Крэг Гарднер - Другой Синдбад
— А в финиках вместо косточек всегда бриллианты, — прокомментировал Ахмед.
Я гадал, как он может быть столь уверенным, что капитан ошибается.
И все же команда, казалось, в какой-то мере поверила словам капитана и вновь принялась более или менее равномерно грести.
Я снова глянул ввысь. Теперь я мог точно сказать, что это птица, летящая к нам по небу, хотя размером она казалась не больше воробья.
— Пожалуй, действительно пора будить хозяина. — Ахмед быстро повернулся и направился к тюку, служившему постелью старшему Синдбаду.
Я снова уставился в небо. Птица была теперь величиной с орла и становилась все больше с каждым взмахом крыльев.

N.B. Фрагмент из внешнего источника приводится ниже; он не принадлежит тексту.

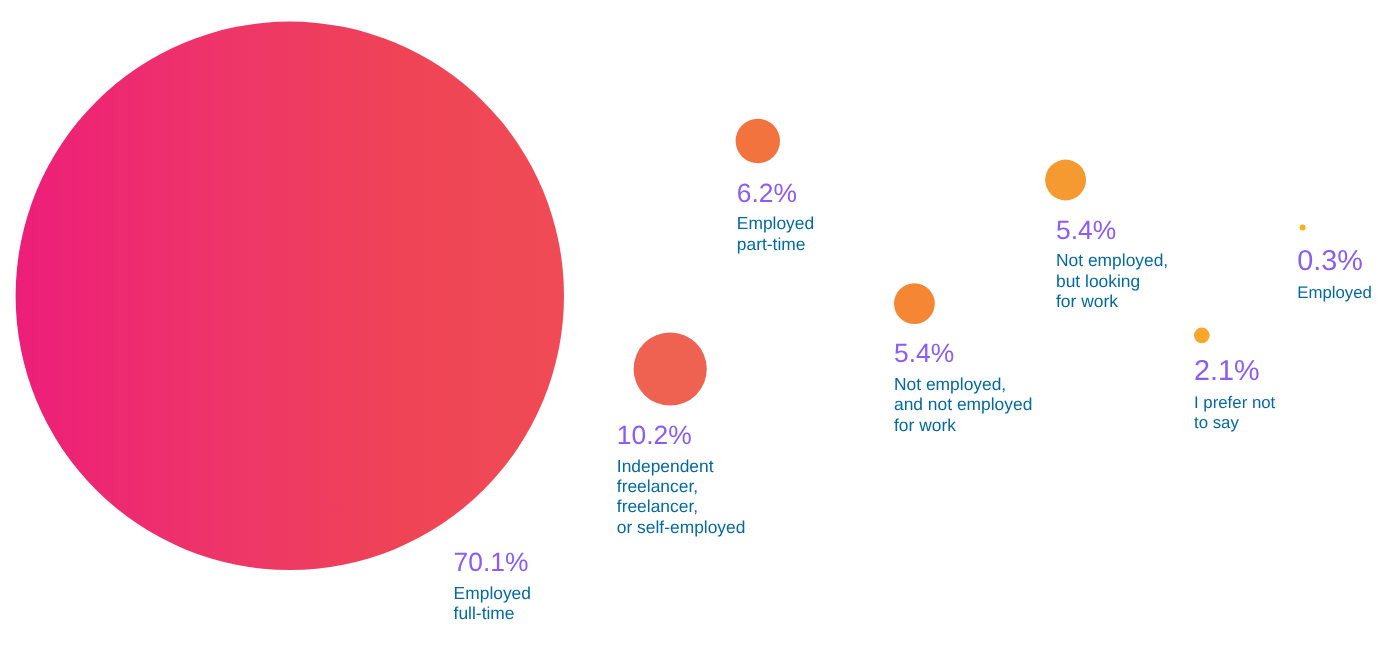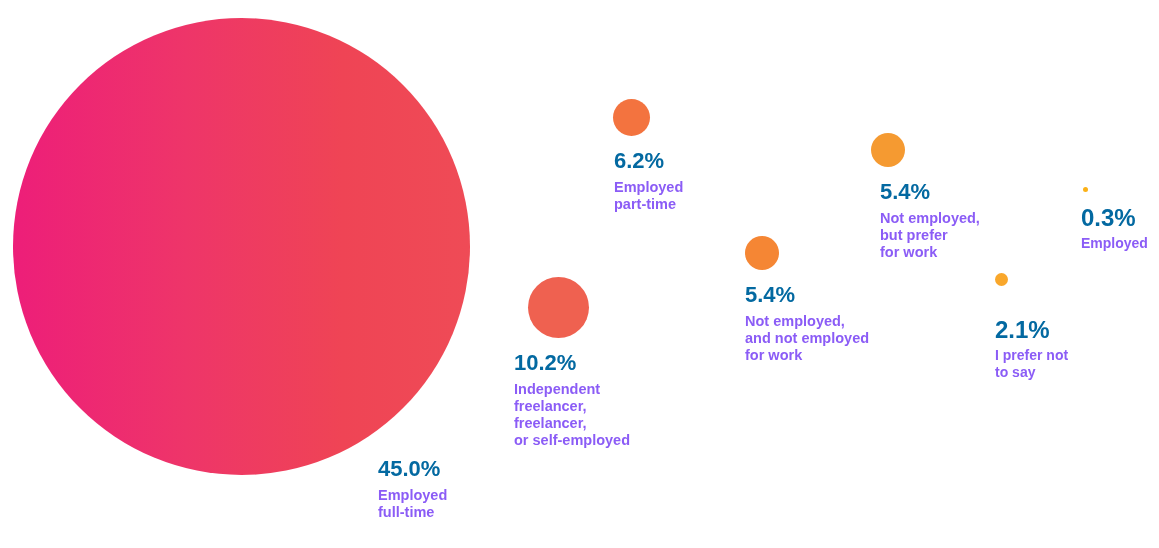--- a/index.html
+++ b/index.html
@@ -29,53 +29,53 @@
     position: absolute;
     border-radius: 50%;
   }
   .bubble-label {
     position: absolute;
     white-space: nowrap;
     line-height: 1.0;
   }
   .pct {
     display: block;
-    color: #0369a1;
+    color: #8b5cf6;
     font-size: 22px;
-    font-weight: 700;
+    font-weight: 400;
     letter-spacing: 0px;
     line-height: 26px;
     margin-bottom: 5px;
   }
   .pct.small {
     font-size: 24px;
     line-height: 24px;
   }
   .cat {
     display: block;
-    color: #8b5cf6;
+    color: #0369a1;
     font-size: 14.5px;
-    font-weight: 700;
+    font-weight: 400;
     line-height: 17px;
   }
   .cat.tiny {
     font-size: 14px;
     line-height: 16.5px;
   }
 </style>
 </head>
 <body>
 
 <div id="chart-canvas">
 
   <div class="bubble-group">
     <div class="bubble" style="left:13px; top:18px; width:457px; height:457px;
                 background: linear-gradient(90deg, #ED1E79 0%, #EE3569 38%, #EF4455 72%, #EF4B56 100%);"></div>
     <div class="bubble-label" style="left:378px; top:456px;">
-      <span class="pct">45.0%</span>
+      <span class="pct">70.1%</span>
       <span class="cat">Employed</span>
       <span class="cat">full-time</span>
     </div>
   </div>
 
   <div class="bubble-group">
     <div class="bubble" style="left:528px; top:277px; width:61px; height:61px; background:#EF6150;"></div>
     <div class="bubble-label" style="left:514px; top:350px;">
       <span class="pct">10.2%</span>
       <span class="cat">Independent</span>
@@ -102,28 +102,28 @@
       <span class="cat">and not employed</span>
       <span class="cat">for work</span>
     </div>
   </div>
 
   <div class="bubble-group">
     <div class="bubble" style="left:871px; top:133px; width:34px; height:34px; background:#F59A31;"></div>
     <div class="bubble-label" style="left:880px; top:179px;">
       <span class="pct">5.4%</span>
       <span class="cat">Not employed,</span>
-      <span class="cat">but prefer</span>
+      <span class="cat">but looking</span>
       <span class="cat">for work</span>
     </div>
   </div>
 
   <div class="bubble-group">
     <div class="bubble" style="left:995px; top:273px; width:13px; height:13px; background:#F9A72B;"></div>
-    <div class="bubble-label" style="left:995px; top:298px;margin-top:20px;">
+    <div class="bubble-label" style="left:995px; top:298px;">
       <span class="pct small">2.1%</span>
       <span class="cat tiny">I prefer not</span>
       <span class="cat tiny">to say</span>
     </div>
   </div>
 
   <div class="bubble-group">
     <div class="bubble" style="left:1083px; top:187px; width:5px; height:5px; background:#FBB117;"></div>
     <div class="bubble-label" style="left:1081px; top:206px;">
       <span class="pct small">0.3%</span>

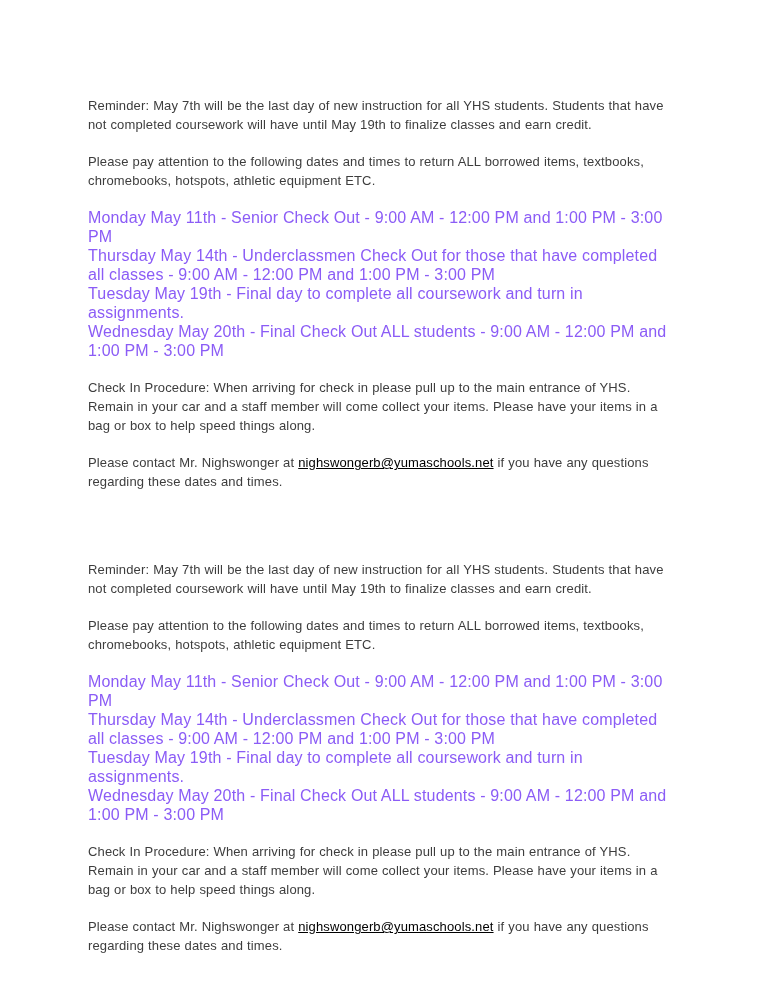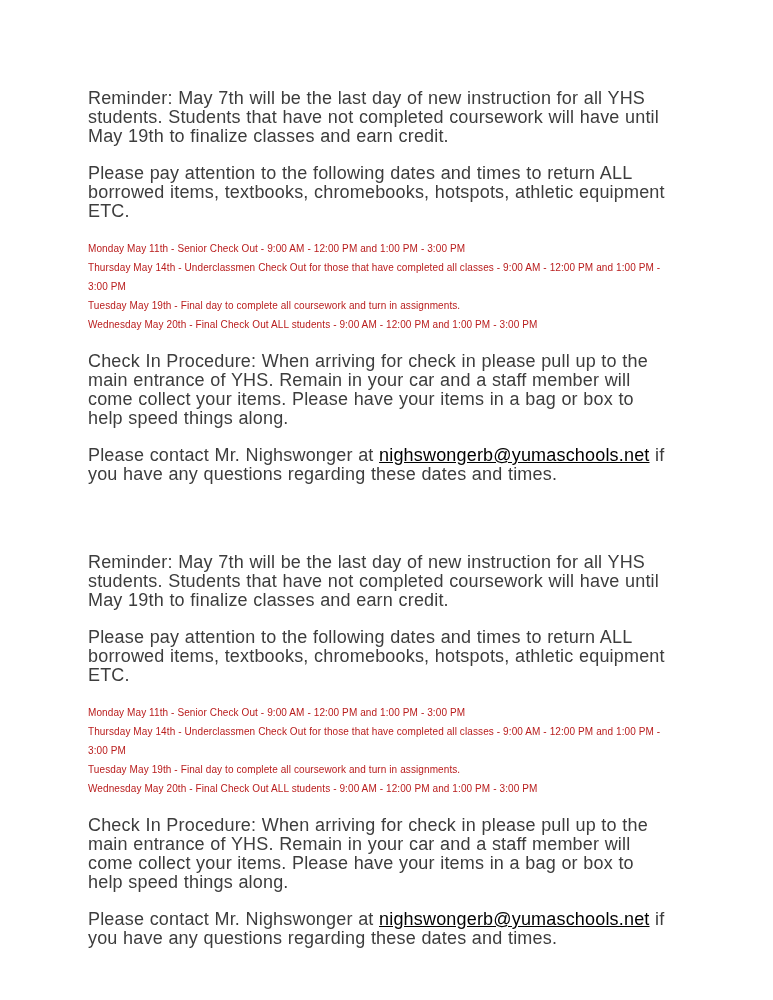--- a/index.html
+++ b/index.html
@@ -29,43 +29,43 @@
   .notice-block {
     position: absolute;
     left: 88px;
     width: 586px;
   }
 
   #notice-block-1 { top: 86px; }
   #notice-block-2 { top: 550px; }
 
   .para {
-    margin: 3px 0 18px 0;
-    font-size: 18px;
+    margin: 10px 0 18px 0;
+    font-size: 13px;
     line-height: 19px;
     color: #3d3d3d;
     letter-spacing: 0.01em;
     text-align: left;
     word-spacing: 0.02em;
   }
 
   .para:last-child {
     margin-bottom: 0;
   }
 
   .schedule-list {
     margin: 0 0 18px 0;
     padding: 0;
     list-style: none;
   }
 
   .schedule-line {
-    font-size: 10px;
+    font-size: 16px;
     line-height: 19px;
-    color: #b91c1c;
+    color: #8b5cf6;
     letter-spacing: 0.01em;
     margin: 0;
   }
 
   .email-link {
     color: #000000;
     text-decoration: underline;
     text-underline-offset: 1px;
     cursor: pointer;
   }

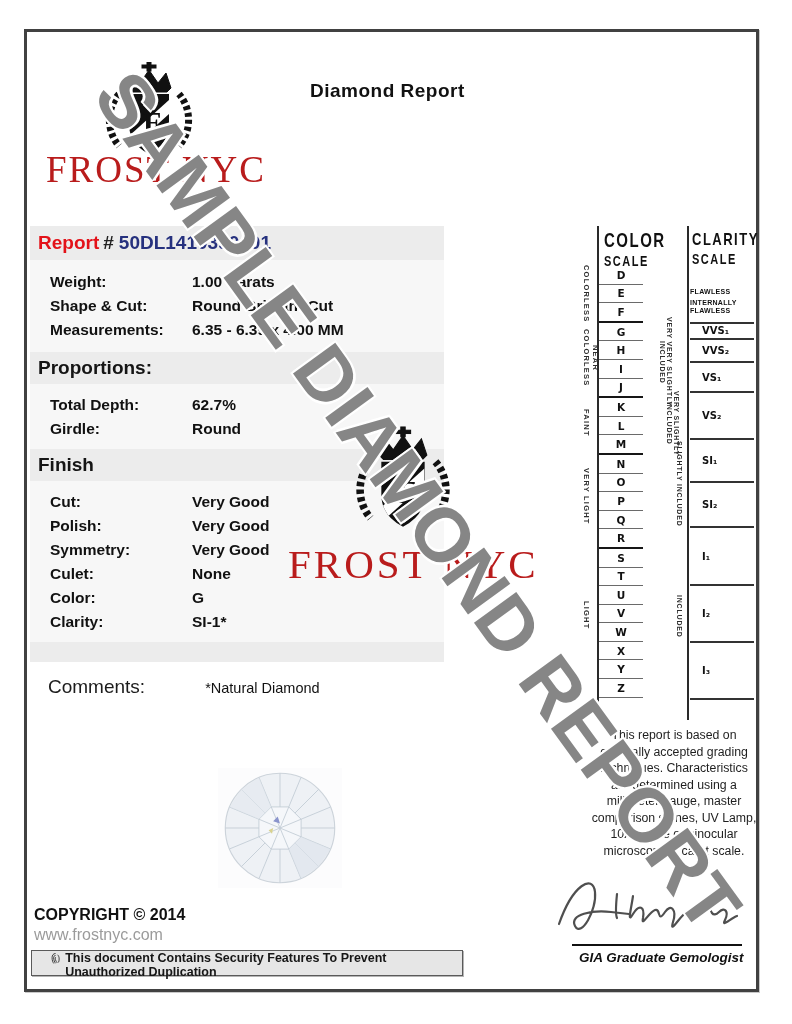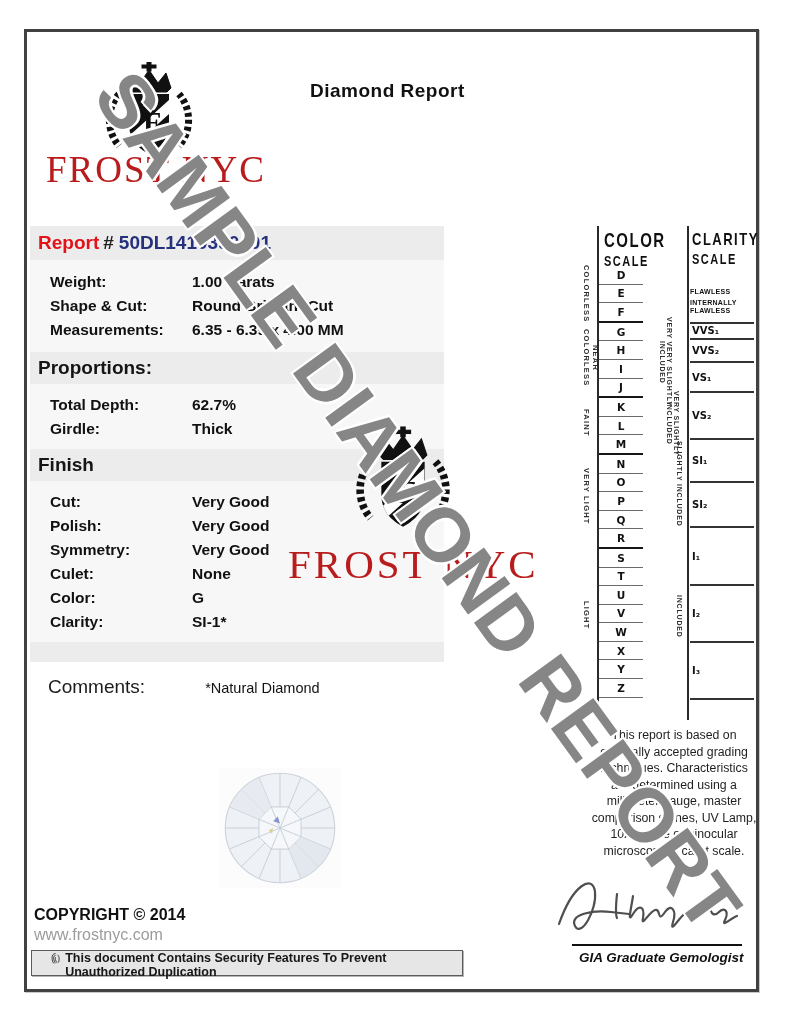--- a/index.html
+++ b/index.html
@@ -62,21 +62,21 @@
   .g-colorless{left:582px;top:266px;height:55px;}
   .g-nearcolorless{left:582px;top:321px;height:74px;}
   .g-faint{left:582px;top:395px;height:55px;}
   .g-verylight{left:582px;top:450px;height:92px;}
   .g-light{left:582px;top:542px;height:147px;}
 
   .clar-top{position:absolute;left:690px;top:280px;width:64px;height:42px;border-bottom:2px solid #333;
             display:flex;flex-direction:column;justify-content:center;gap:3px;}
   .clar-top span{font-size:7px;font-weight:bold;letter-spacing:.3px;line-height:8px;}
   .clar-cells{position:absolute;left:690px;top:322px;width:64px;display:flex;flex-direction:column;}
-  .ccell{border-bottom:2px solid #333;display:flex;align-items:center;justify-content:flex-start;padding-left:2px;box-sizing:border-box;
+  .ccell{border-bottom:2px solid #333;display:flex;align-items:center;justify-content:flex-start;padding-left:12px;box-sizing:border-box;
          font-family:"DejaVu Sans",sans-serif;font-weight:bold;font-size:10px;}
   .h18{height:18px;}.h23{height:23px;}.h30{height:30px;}.h47{height:47px;}.h43{height:43px;}
   .h45{height:45px;}.h58{height:58px;}.h57{height:57px;}
   .cg{font-size:7px;letter-spacing:.8px;}
   .cg-vvs{left:653px;top:314px;height:96px;width:26px;}
   .cg-vs{left:664px;top:368px;height:110px;width:18px;}
   .cg-si{left:674px;top:436px;height:96px;width:10px;}
   .cg-i{left:674px;top:556px;height:120px;width:10px;}
 
   
@@ -154,21 +154,21 @@
   <div class="rows">
 
       <div class="row">
         <span class="rl">Total Depth:</span>
         <span class="rv">62.7%</span>
       </div>
 
 
       <div class="row">
         <span class="rl">Girdle:</span>
-        <span class="rv">Thick</span>
+        <span class="rv">Round</span>
       </div>
 
   </div>
   <div class="band band-title">Finish</div>
   <div class="rows">
 
       <div class="row">
         <span class="rl">Cut:</span>
         <span class="rv">Very Good</span>
       </div>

Матросы тоже заметили все увеличивающееся крылатое существо, поскольку гребки сначала стали менее дружными, а потом и вовсе прекратились. Птица сделалась размером с лошадь, потом с дюжину лошадей.
— Крау! — выкрикнула птица в тишине поднебесья.
— Ммм? — пробормотал Синдбад где-то позади меня. — Что-нибудь не так?
— Взгляните на небо, — ответил Ахмед.
Если только торговец в самом деле мог видеть небо. С каждым проходящим мгновением в нем, казалось, было все меньше синевы и все больше птицы с гигантскими темно-серыми крыльями и ярко-желтым клювом, способным схватить человека, как воробей червяка.
— Крау! — прокричала птица. — Крау! — И все же, на мой взгляд, в этом звуке слышалось что-то иное.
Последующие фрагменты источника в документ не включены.